In this study, FVC was similar to FEV6 in all subjects and this agreed with findings from other studies.[5,6] However, in the 1st trimester and 3rd trimesters, FEV1/FVC differed significantly from FEV1/FEV6 while in nonpregnant, and the 2nd trimester, FEV1/FVC was similar to FEV1/FEV6 but all the values were normal values of 80% and above. During the 2nd trimester, the woman is accustomed to the changes of pregnancy, and this may improve their effort making during spirometry. In the 3rd trimester, the displacement of the diaphragm by the enlarged uterus presents another obstacle in respiratory movement, which has variable tolerability by the subjects.
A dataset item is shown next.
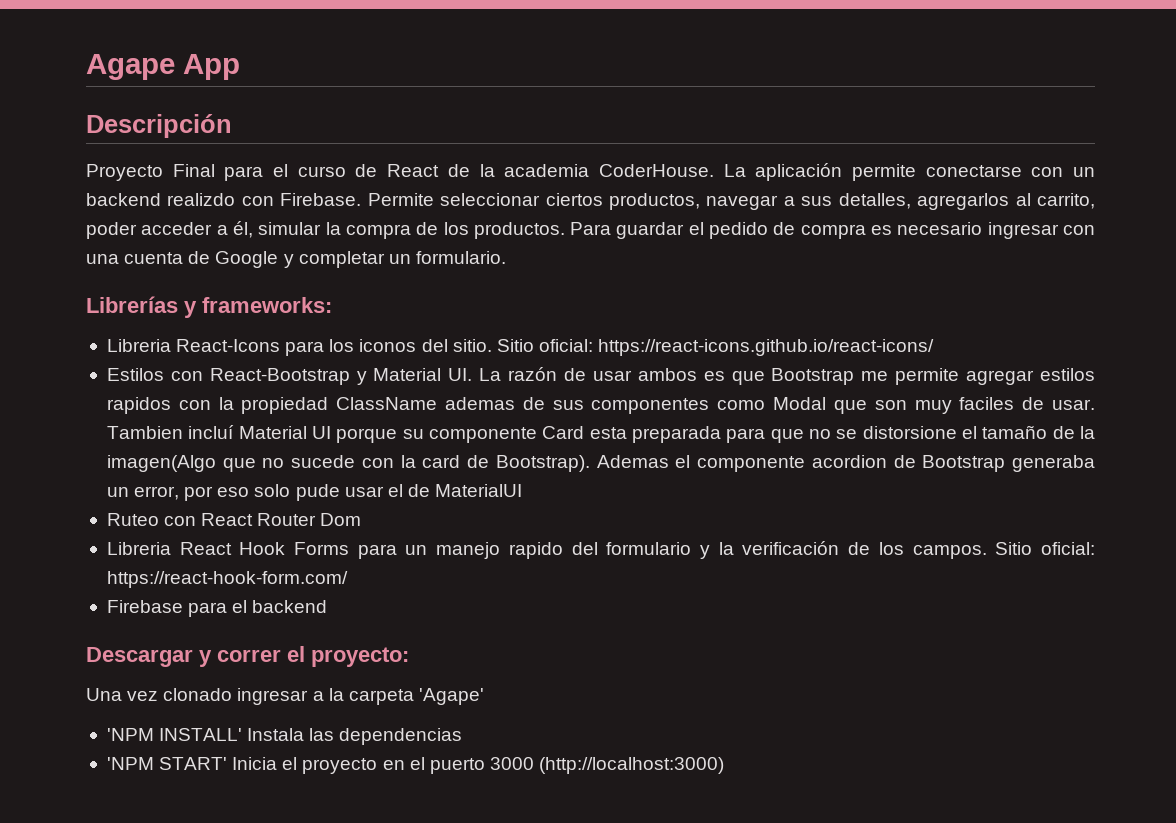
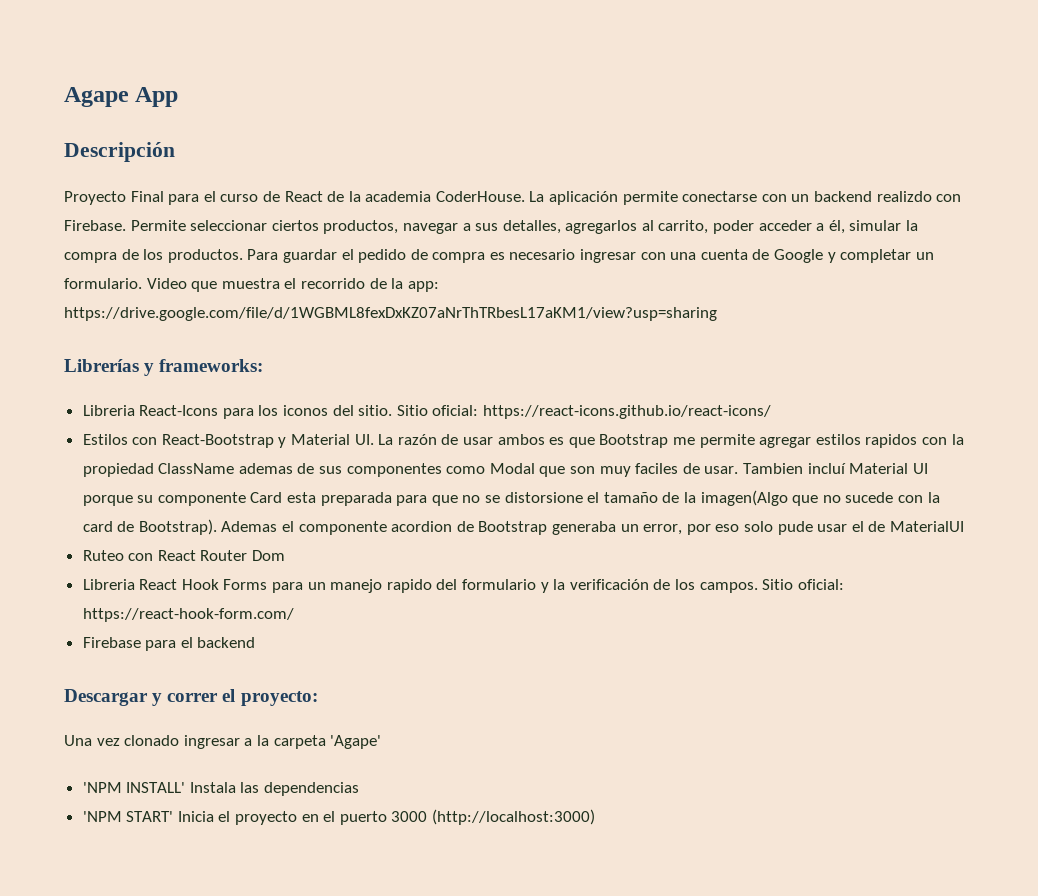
(506, 257) none -> [146,278,439,292] [64,307,717,321] Video que muestra el recorrido de la app: https://drive.google.com/file/d/1WGBML8fexDxKZ07aNrThTRbesL17aKM1/view?usp=sharing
The implication of these findings, in the interpretation of spirometry findings during pregnancy is that the FEV6 can conveniently replace FVC in the 2nd trimester in our setting. This is of critical value in the diagnosis of obstructive airway disease during pregnancy, and also in the determination of lung function in normal pregnant women undergoing spinal and epidural analgesia during labor and cesarean section. Equally, we can posit that FEV1/FEV6 can be used as a proxy to FEV1/FVC ratio during pregnancy since the values are well above the 70% cutoff despite the statistical significant difference between the two in the 1st and 3rd trimester of pregnancy.
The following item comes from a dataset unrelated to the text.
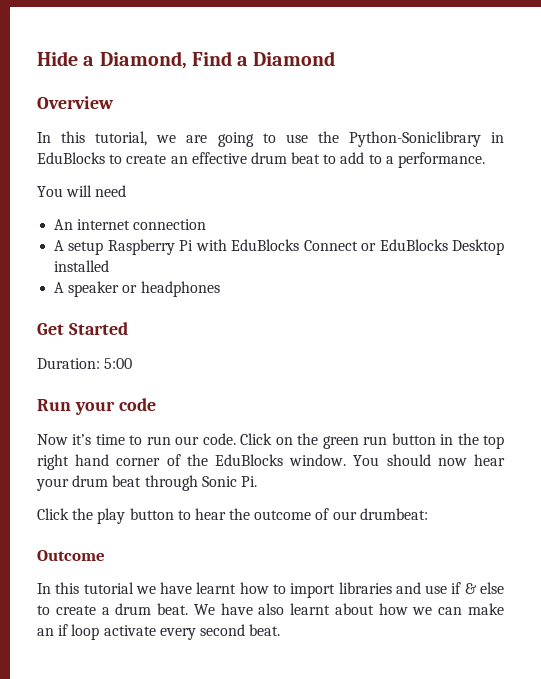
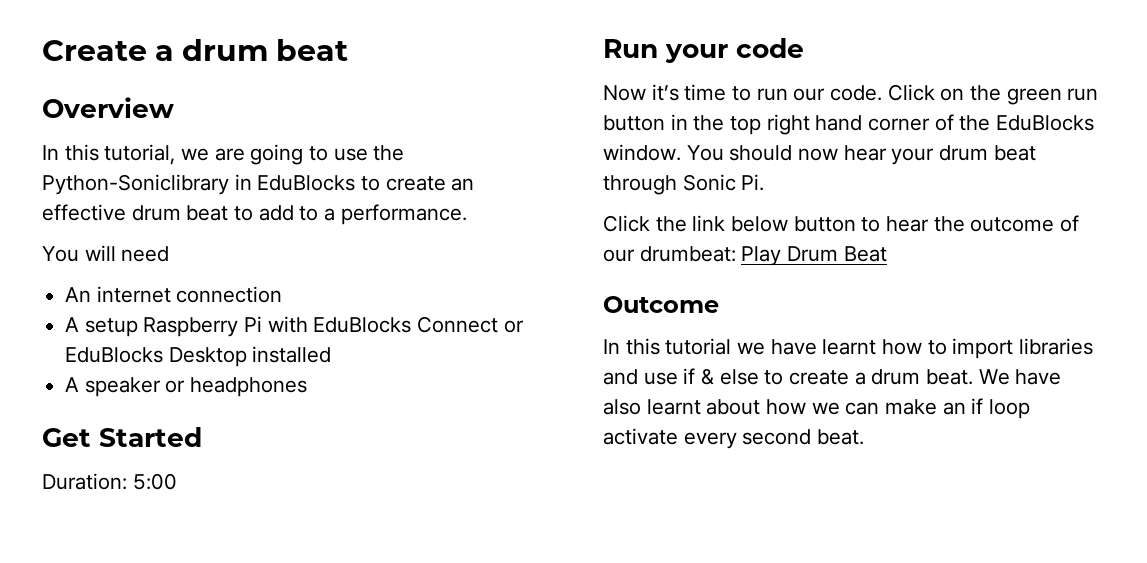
[37,51,336,69] Hide a Diamond, Find a Diamond -> [42,39,349,61] Create a drum beat
[97,508,126,524] play -> [692,215,789,232] link below
(428, 514) none -> [741,246,887,266] Play Drum Beat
This preliminary study forms a pivot that provides a base line information as to the possibility of reducing the expiration time during spirometry in pregnant women, who are already overwhelmed by the heavy burden of physical and micronutrients depletion, especially in limited resource settings.[17] This study is however without limitations, this work would have been more robust if a community-based, multicenter research is undertaken, recruiting the subjects in the 1st trimester and following them up until 6 weeks after delivery. Small size of the control subjects compared to the tests subjects may have affected some inferences drawn. Larger sample size would be required to enable the production of prediction equation during pregnancy in the study environment. In addition, the assessment of pulmonary gases and endocrine reproductive hormones to determine the relationship of these hormones with pulmonary function should be considered in future.

FEV6 is a viable alternative to FVC and therefore can be used as a surrogate in the determination of lung function in pregnancy. However, for FEV1/FVC and FEV1/FEV6 ratio, we should be cautious because of the apparent statistical differences between them though the values are well above the normal ranges and above the cutoff of 0.7 [2,3] for the diagnoses of obstructive airway diseases.

Source of Support: Nil.

Conflict of Interest: None declared.